Jean-Michel Aulas, président de l'OL.

Jean-Michel Aulas, président de l'OL.

AFP

Jean-Michel Aulas a obtenu gain de cause mardi devant la justice à Lyon face à un journal l'accusant de recourir, comme d'autres clubs, à des prostituées comme Zahia pour le compte de joueurs se comportant «avec les filles comme avec un ballon».

Le magazine lyonnais Mag2Lyon a été condamné pour diffamation à 3'000 euros d'amende, tout comme Patrick Vassort, sociologue analysant «l'affaire Zahia» (du nom de la prostituée qui avait créé le scandale en affirmant avoir eu des relations tarifées avec Franck Ribéry et Karim Benzema, ancien de l'OL, alors qu'elle était mineure) dans son numéro de mai 2010.

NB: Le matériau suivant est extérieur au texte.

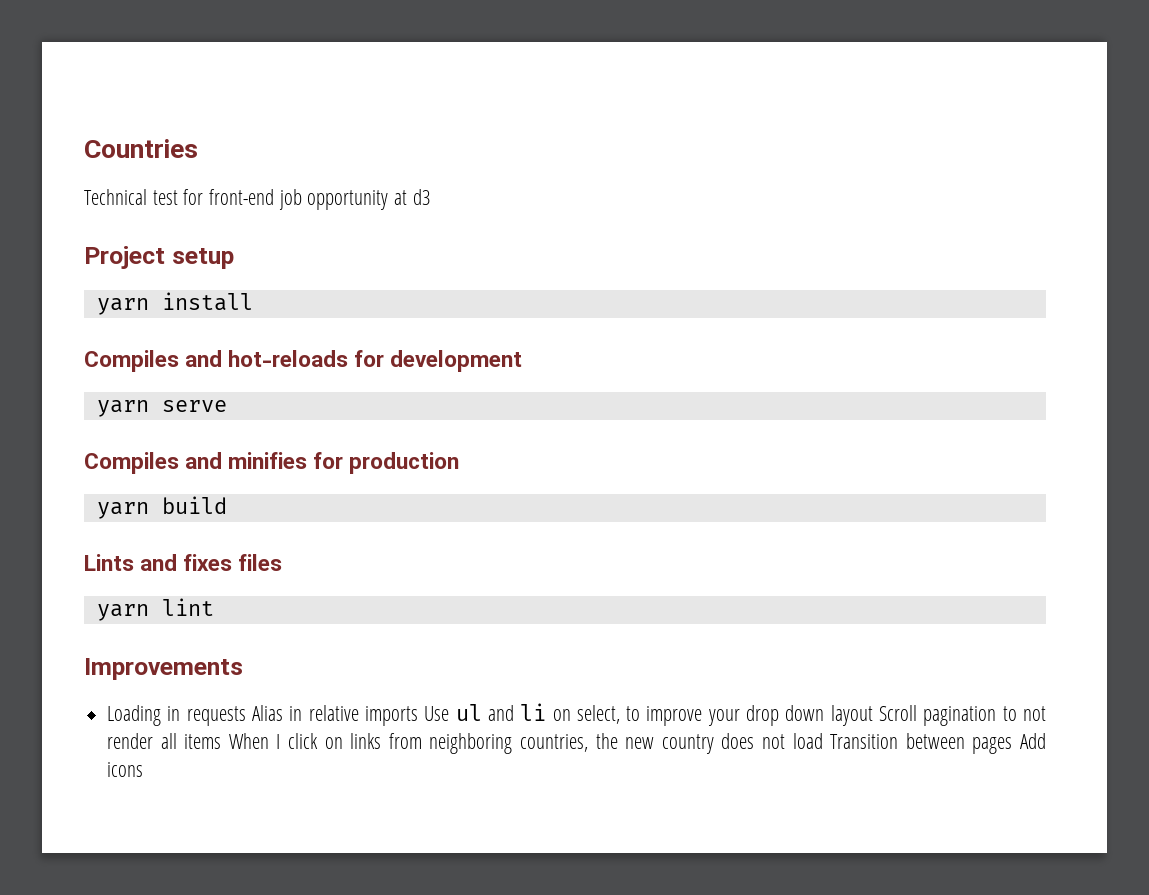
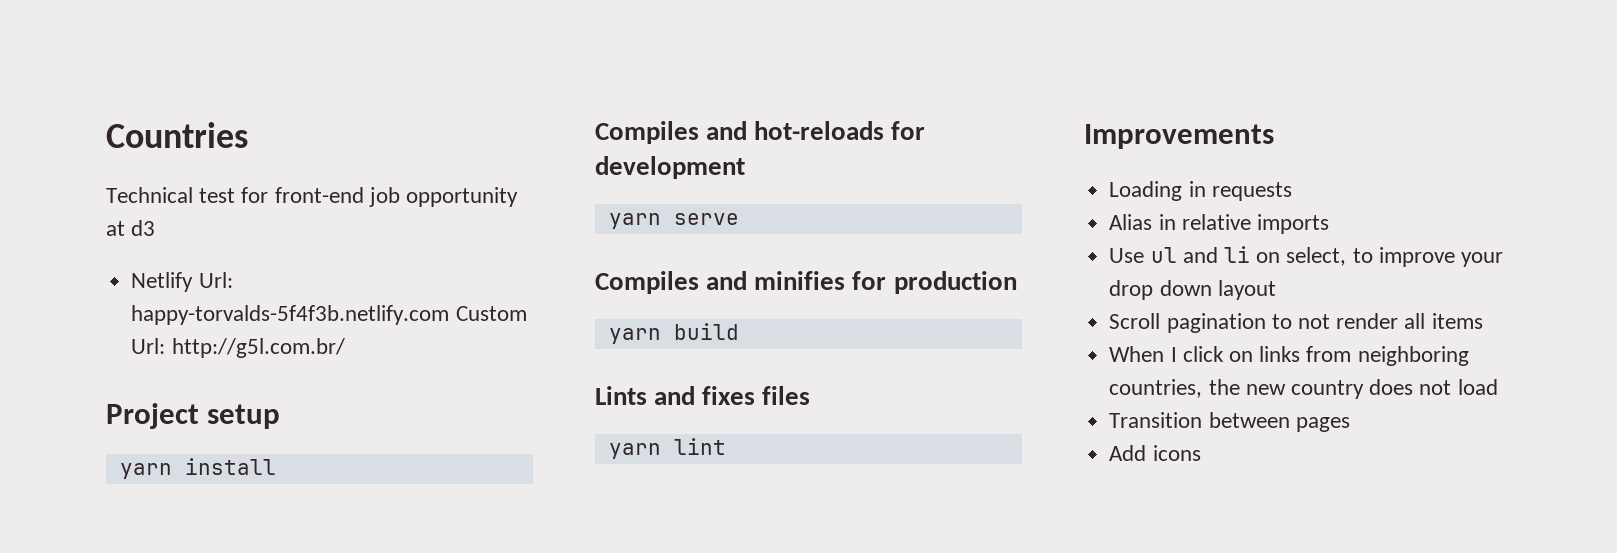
(430, 197) none -> [131,272,233,292] [131,305,527,325] [131,338,345,358] // Netlify Url: happy-torvalds-5f4f3b.netlify.com Custom Url: http://g5l.com.br/
(246, 716) none -> (1292, 191) //
(418, 716) none -> (1329, 224) //
(873, 715) none -> (1276, 290) //
(222, 741) none -> (1483, 321) //
(823, 741) none -> (1498, 387) //
(1013, 745) none -> (1350, 424) //

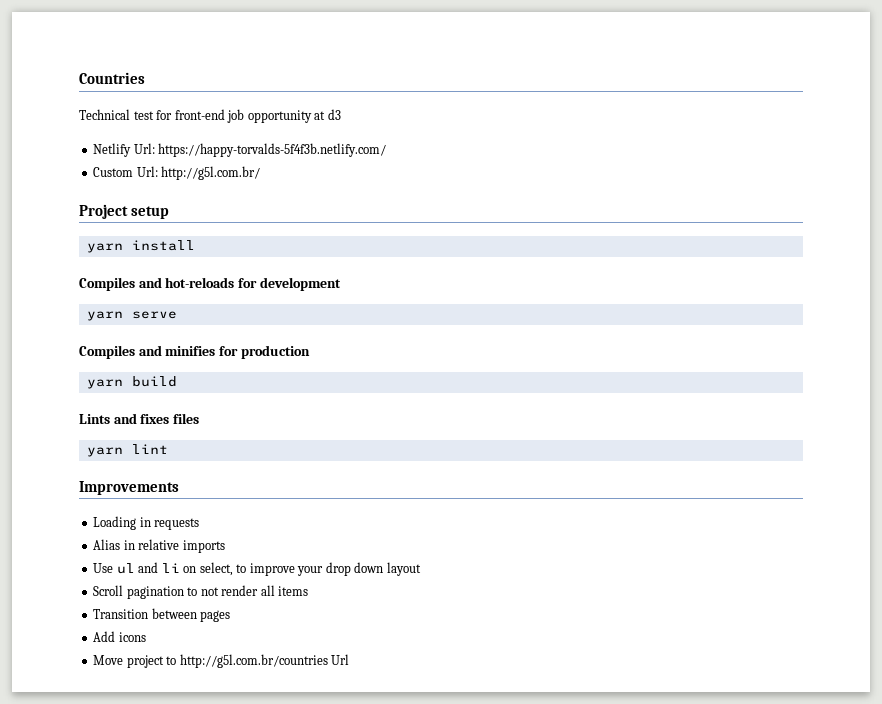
[131,305,450,325] happy-torvalds-5f4f3b.netlify.com -> [158,143,387,157] https://happy-torvalds-5f4f3b.netlify.com/ //
[1109,346,1469,366] [1109,379,1498,399] // When I click on links from neighboring countries, the new country does not load -> (309, 591) none
(1201, 453) none -> [93,654,350,668] // Move project to http://g5l.com.br/countries Url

Sous le titre «Ils jouent avec les filles comme avec un ballon», Patrick Vassort y écrivait: «Dans le football professionnel, c'est très courant d'organiser des partouzes dans des hôtels, de s'offrir des escort-girls et autres pratiques sexuelles tarifées». «D'ailleurs, à l'Olympique lyonnais comme ailleurs, les dirigeants et les agents de joueurs le savent très bien. Ils le tolèrent, ferment les yeux. Mais parfois, ils le paient eux-mêmes», ajoutait-il.

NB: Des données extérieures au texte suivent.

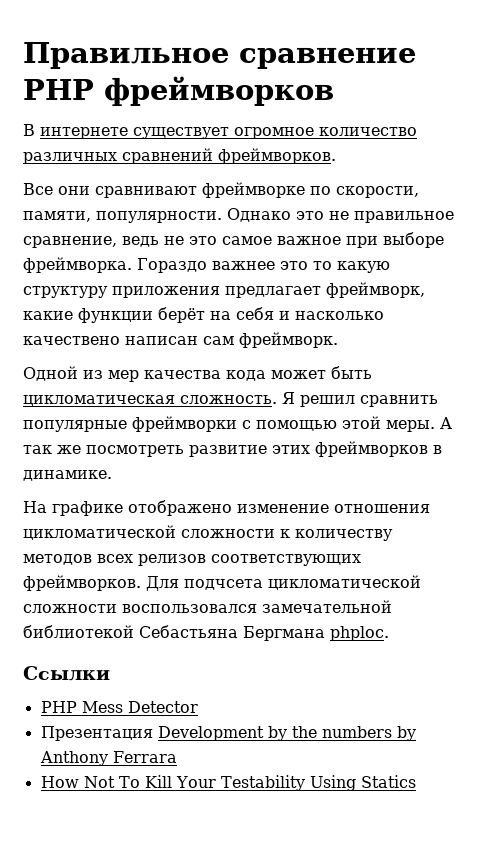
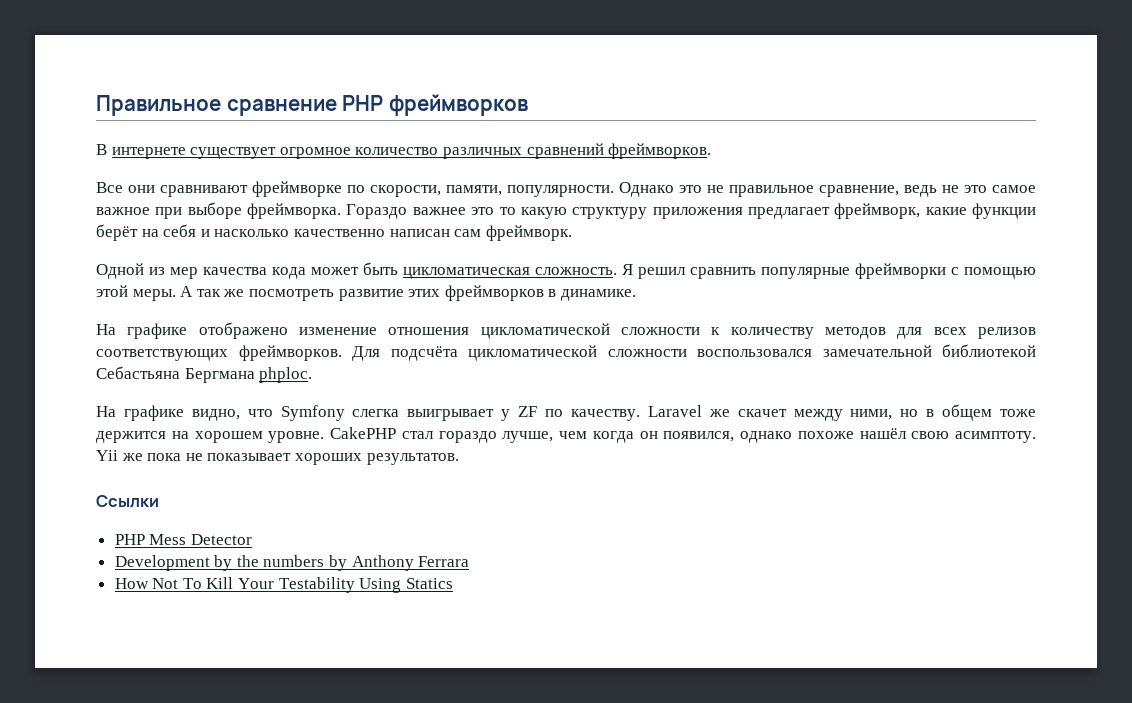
[23,336,120,345] качествено -> [293,229,385,237] качественно
(92, 559) none -> [897,327,923,339] для
[184,579,263,590] подчсета -> [390,346,458,361] подсчёта
(389, 633) none -> [96,404,1037,421] [96,427,1036,443] [96,450,459,465] // На графике видно, что Symfony слегка выигрывает у ZF по качеству. Laravel же скачет между ними, но в общем тоже держится на хорошем уровне. CakePHP стал гораздо лучше, чем когда он появился, однако похоже нашёл свою асимптоту. Yii же пока не показывает хороших результатов.
[40,726,153,741] Презентация -> (252, 539) none

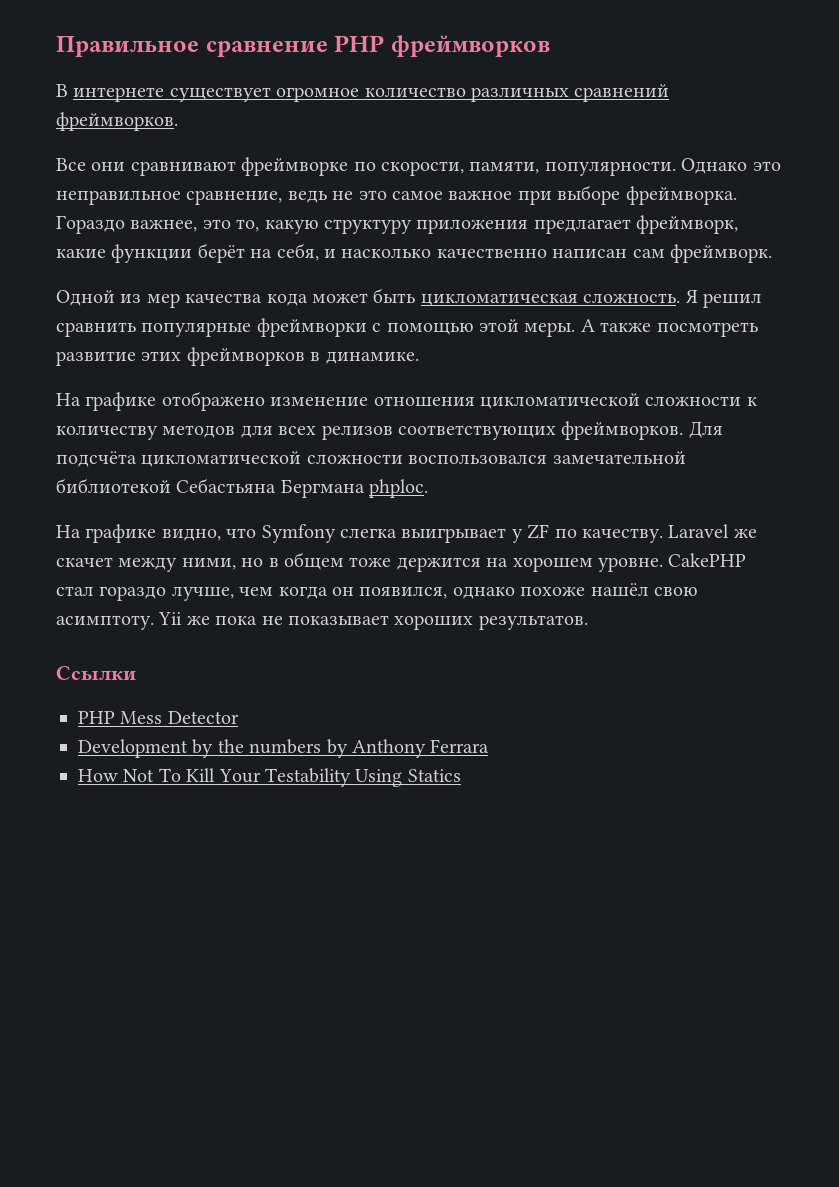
[707,185,814,197] не правильное -> [56,190,181,205] неправильное
[412,207,516,215] важнее это то -> [130,219,260,232] важнее, это то,
[163,224,197,237] себя -> [276,243,319,261] себя,
[196,289,245,297] так же -> [600,322,652,332] также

«Le système, qui est très bien organisé, permet d'acheter une certaine paix sexuelle dans l'équipe», conclut le sociologue, dénonçant le lien du «petit milieu du football professionnel» avec «des organisations criminelles».

«Aulas, vache sacrée»

La 6e chambre du tribunal de grande instance de Lyon a conclu mardi à la «diffamation». Elle a retenu que les accusations portées contre le président de l'OL l'«exposeraient au moins à des poursuites pénales du chef de proxénétisme».«Proxénétisme aggravé, c'est dix ans» de prison, a dit Me André Soulier, avocat de l'OL et de M. Aulas, interrogé par après l'énoncé du jugement.

Me Hervé Banbanaste, avocat de Mag2Lyon, a dénoncé de son côté un «bâillonnement de la presse». «M. Aulas est très prompt à défendre son honneur, mais il n'hésite pas, lui, à critiquer les gens... M. Aulas, à Lyon, c'est un peu la vache sacrée, on ne peut rien dire. Or, le milieu du foot, ça n'est pas les petits frères des pauvres», a-t-il ironisé.

Le parquet de Paris a requis en novembre 2011 un non-lieu à l'égard des footballeurs Karim Benzema et Franck Ribéry dans l'affaire Zahia, estimant qu'ils ignoraient la minorité de la prostituée.